By Donald Rutherford
- Puts the debate on market criticism into a context of the history of economic thought
- Analyses some of the earliest debates such as Plato and Aristotle
- Proposes four ways to cope with flawed markets
In Suspicions of Markets Rutherford reviews why Adam Smith, Hayek, Mises and others praised economic markets, with a view to understanding, in contrast, historical attacks on markets dating as far back as Aristotle. The market has long been criticized as an inappropriate method of allocation, encouraging market participants to misbehave for the sake of personal gain, and creating an impersonal new market culture. This book traces how such attacks have become more vociferous in recent centuries, especially with the rise of socialism. Most recently the critique has broadened to include toxic markets and the excessive marketization of activities hitherto external to the market. Analysing these major criticisms, as well as the value of regulation, utopias and virtue ethics as a means of avoiding future suspicions of markets, the author lays the groundwork for the reader’s own assessment of the arguments, and concludes by posing suggestions of how best we might cope with flawed markets in the future.
Table of Contents
- Introduction - “The market” is often used as a term of abuse as is “the free market economy” it creates. Markets are blamed for unemployment, exploitation and the commercialisation of society. Suspicions of markets are long-standing: for millennia, price controls have been used to reduce disliked market outcomes. Criticisms can be of market mechanisms, the market culture and behaviour in markets.
- The Case for Markets - The market is defined. Adam Smith made the most influential case for markets, arguing that exchange is a natural human propensity and essential to the division of labour and increasing economic welfare. Bastiat, Mises and Hayek also explain the beneficial power of markets.
- The Start of the Criticism: Aristotle - Plato, precursor and mentor of Aristotle, understood that even a utopian society requires markets but raised doubts about the retail trade. But Aristotle provided a powerful critique of markets by distinguishing value in use from value in exchange and explaining that the retail trade, by exchanging more than necessities, encourages an activity based on private gain.
- After the Greeks - Aquinas in his analysis of the just price continues Aristotle’s analysis of exchange within the context of justice.
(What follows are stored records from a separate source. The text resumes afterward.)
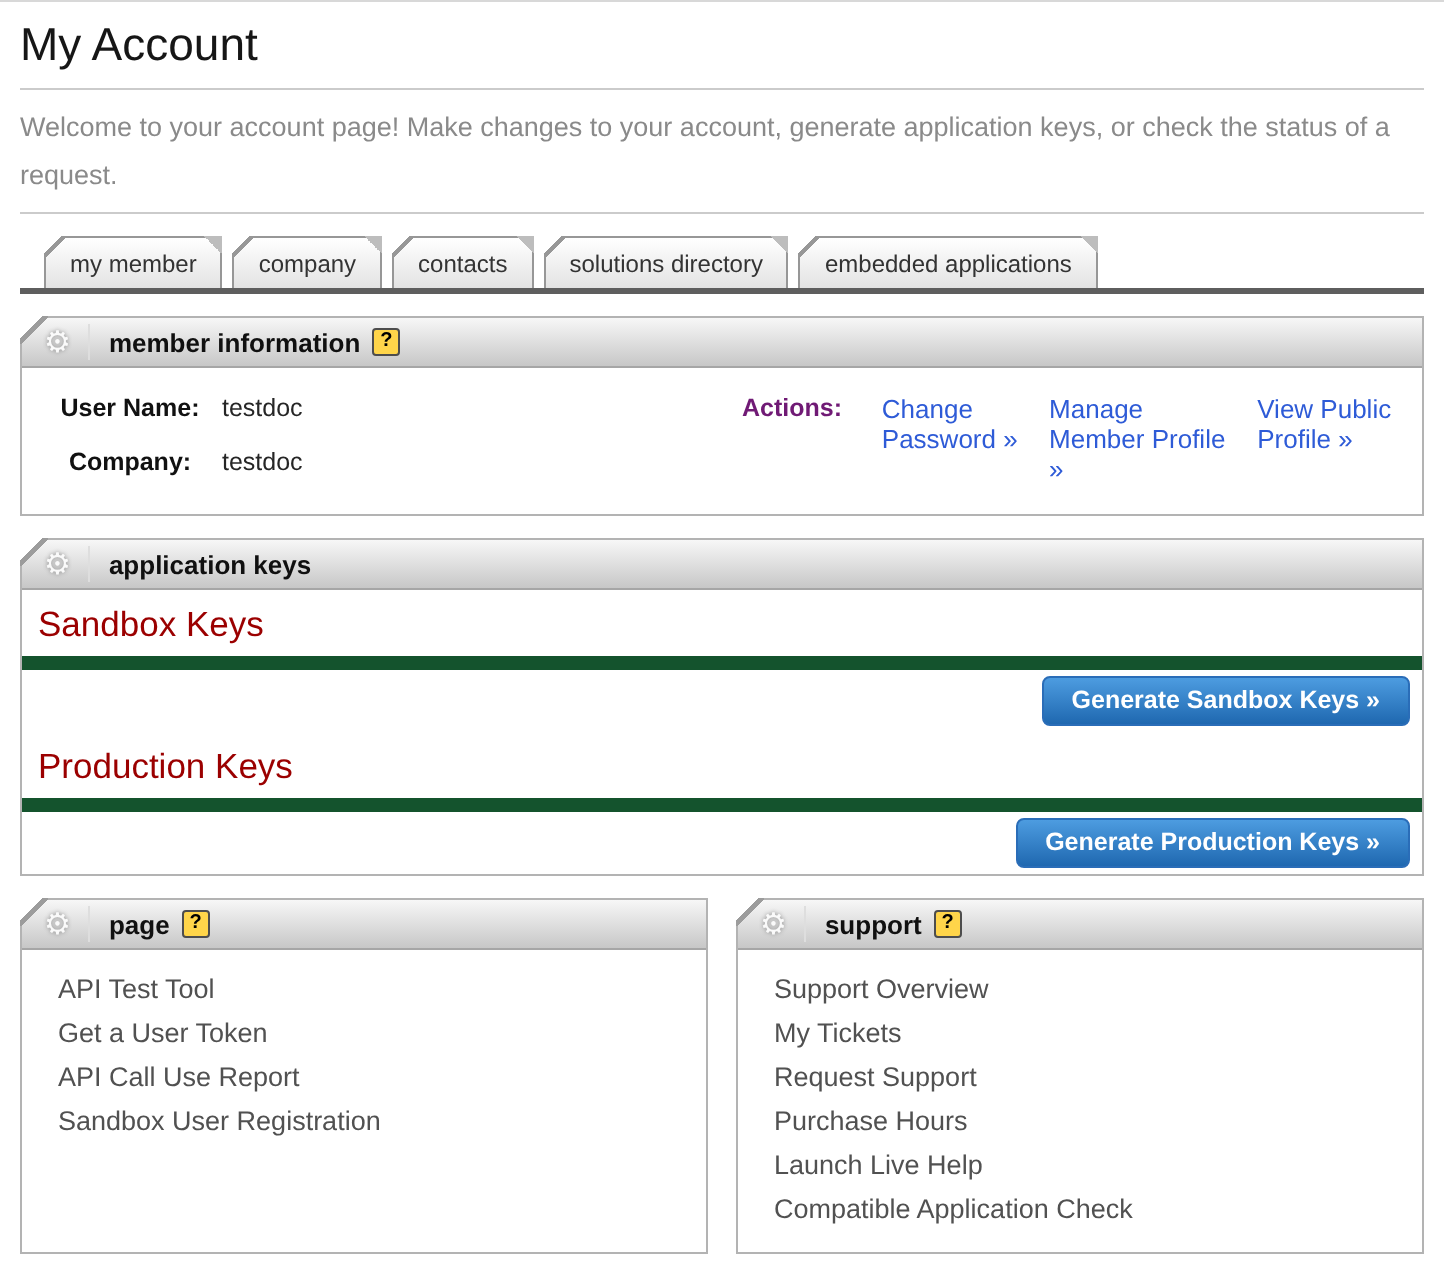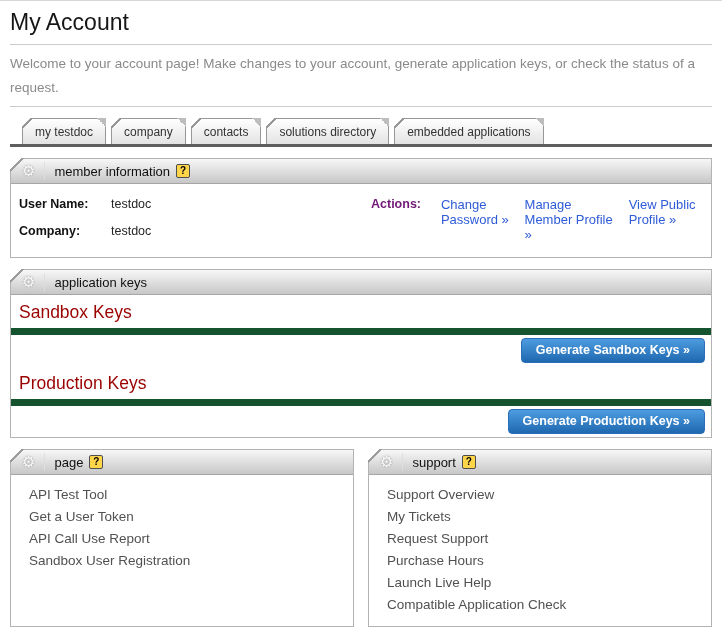"my testdoc" span.tab { text: testdoc -> member }
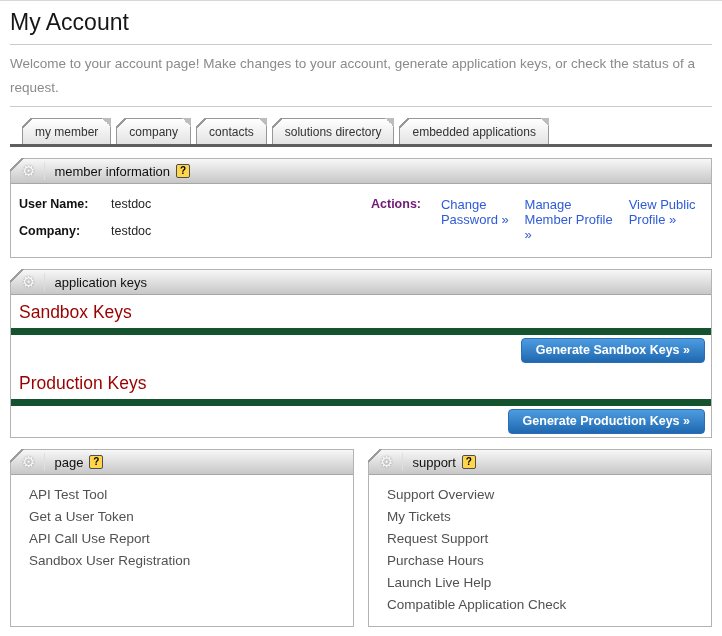"member information" .panel-title { font-weight: normal -> bold }
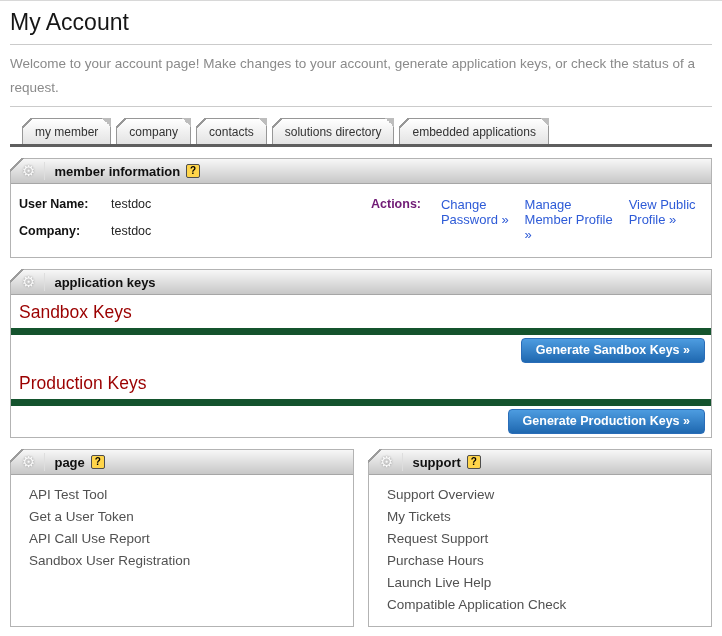"User Name:" .mi-label { text-align: none -> center }
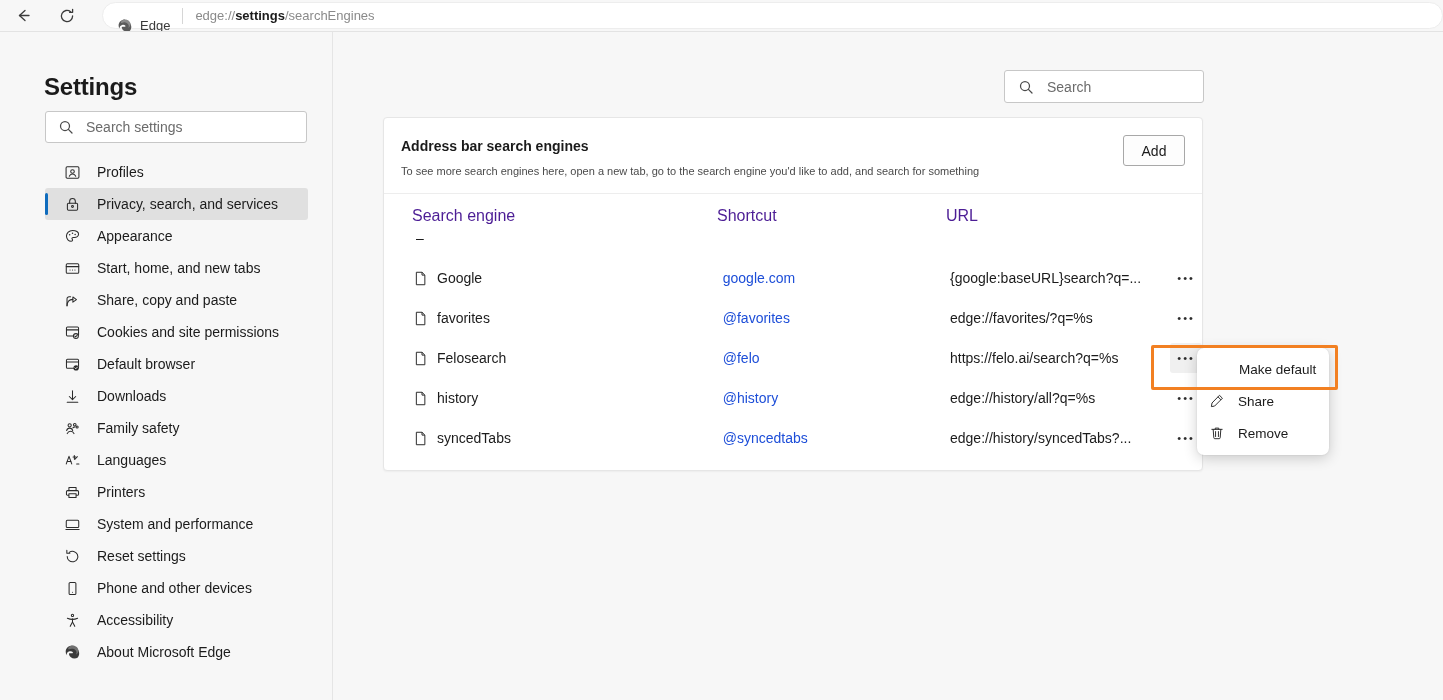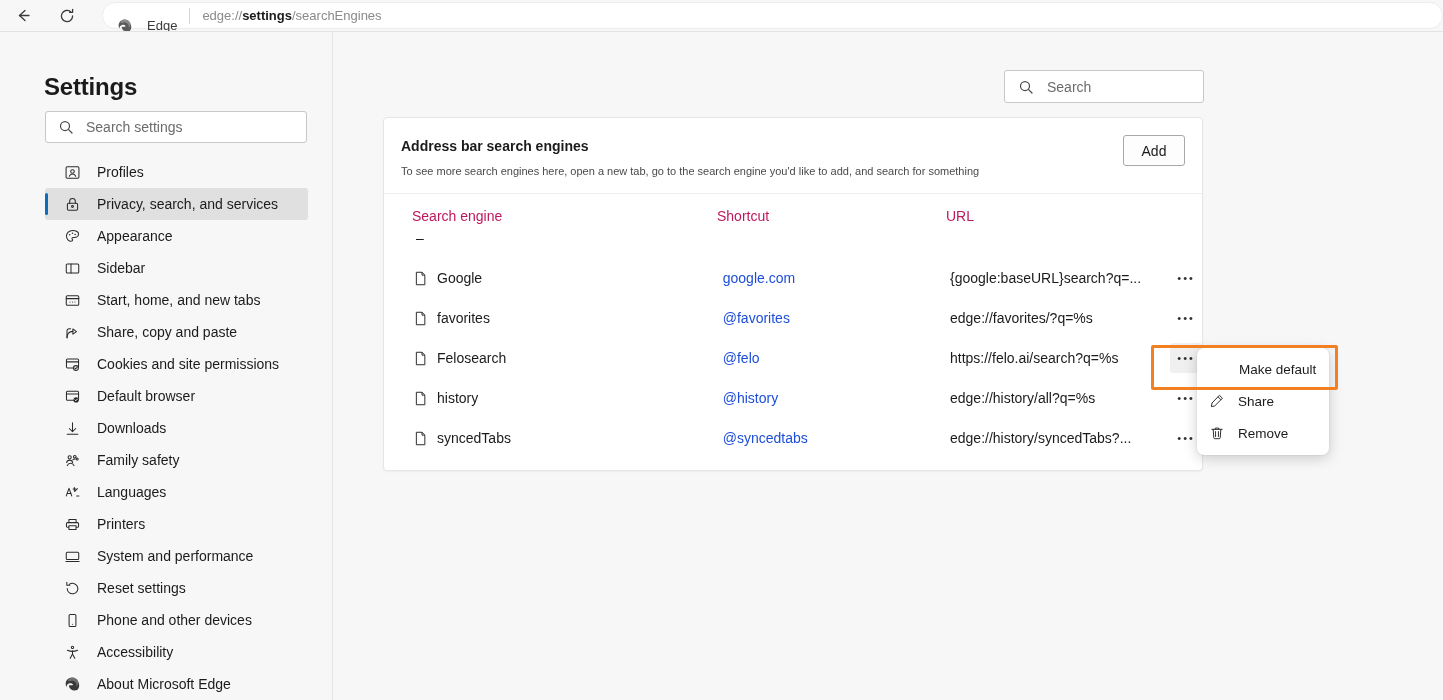"Edge" #edge-badge { gap: 14px -> 7px }
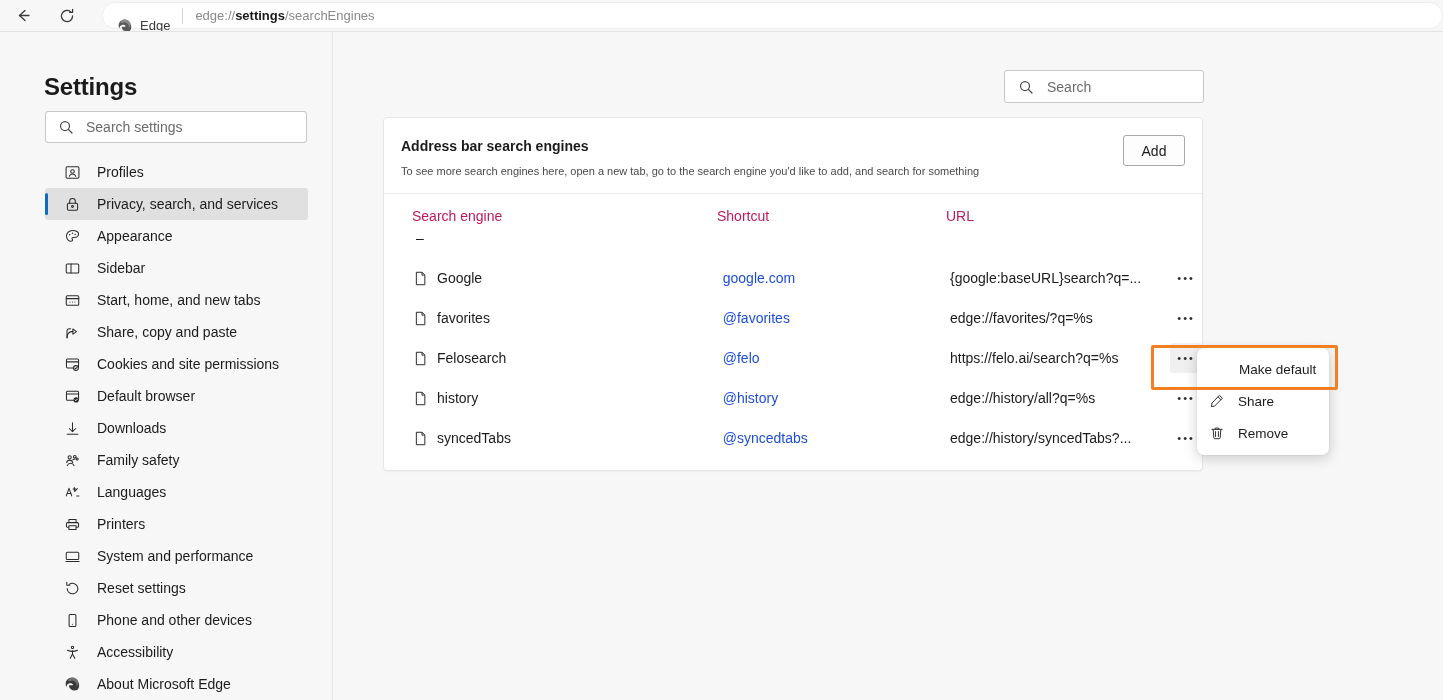"Search engine" .th { color: #be185d -> #4c1d95; font-size: 14px -> 16px }
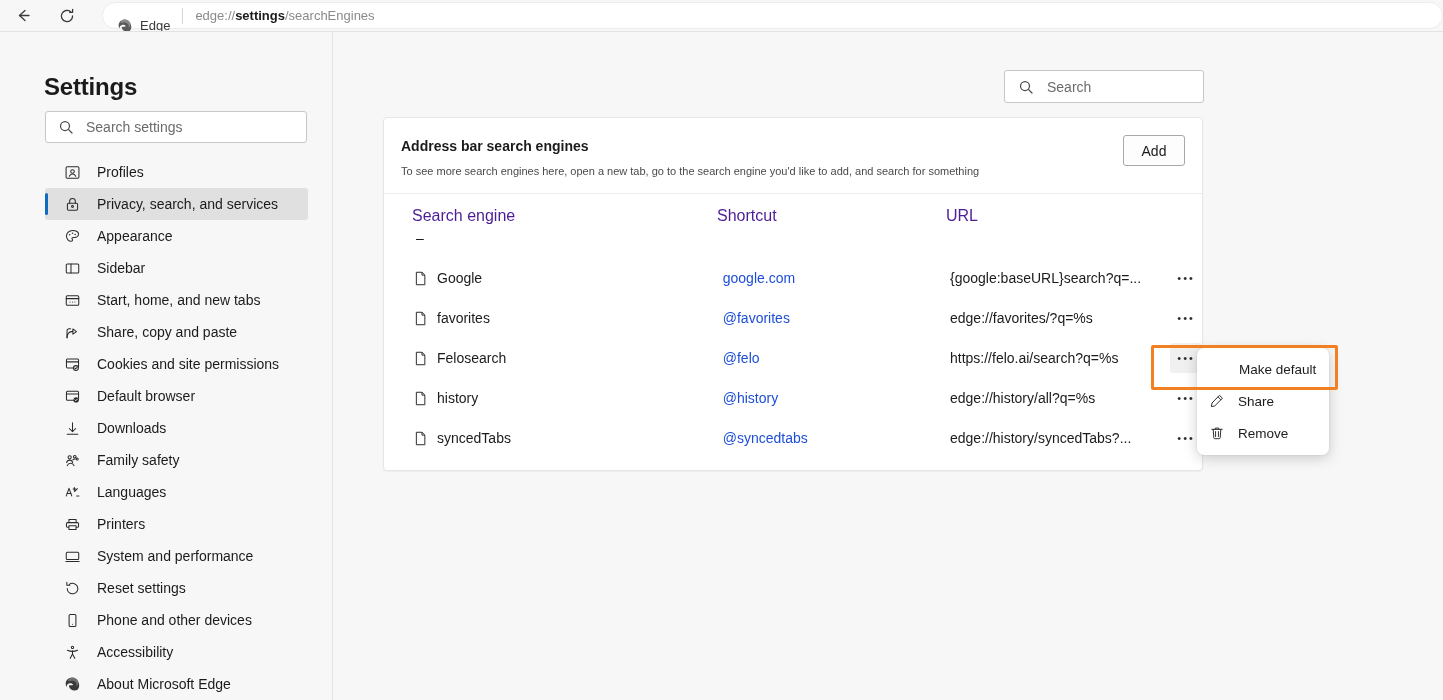"Sidebar" div.nav-item { html: <div> <span> <svg> <rect></rect> <path></path> </svg> </span> <span>Sidebar</span> </div> -> none }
In the long periods from the sixteenth to the nineteenth centuries, there was a growing understanding of the merits of markets but some mild reservations about them.
- Nineteenth-Century Critics - Marx’s precursors in the nineteenth century widened the critique of markets to consider competition and profit. By asserting that exchange creates commodities he attempted to explain how markets are exploitative. Ruskin and Morris also provided important critiques.
- Later Critics - Of these, Karl Polanyi’s critique of 1944 provided the most powerful in the recent period, denying that markets are natural and arguing they are a poor way of allocating resources. Later objections to markets, particularly Sandel’s, Marquand’s, Hutton’s and Jenkins’ include the marketisation of society, the extension of commodification, and failure to respect persons and the environment.
- An Analysis of the Principal Criticisms - A consideration of the arguments that markets are inadequate and inefficient, impersonal, encourage extensive commodification, are guided by poor motivation, unfavourably affect the income distribution and create a different culture.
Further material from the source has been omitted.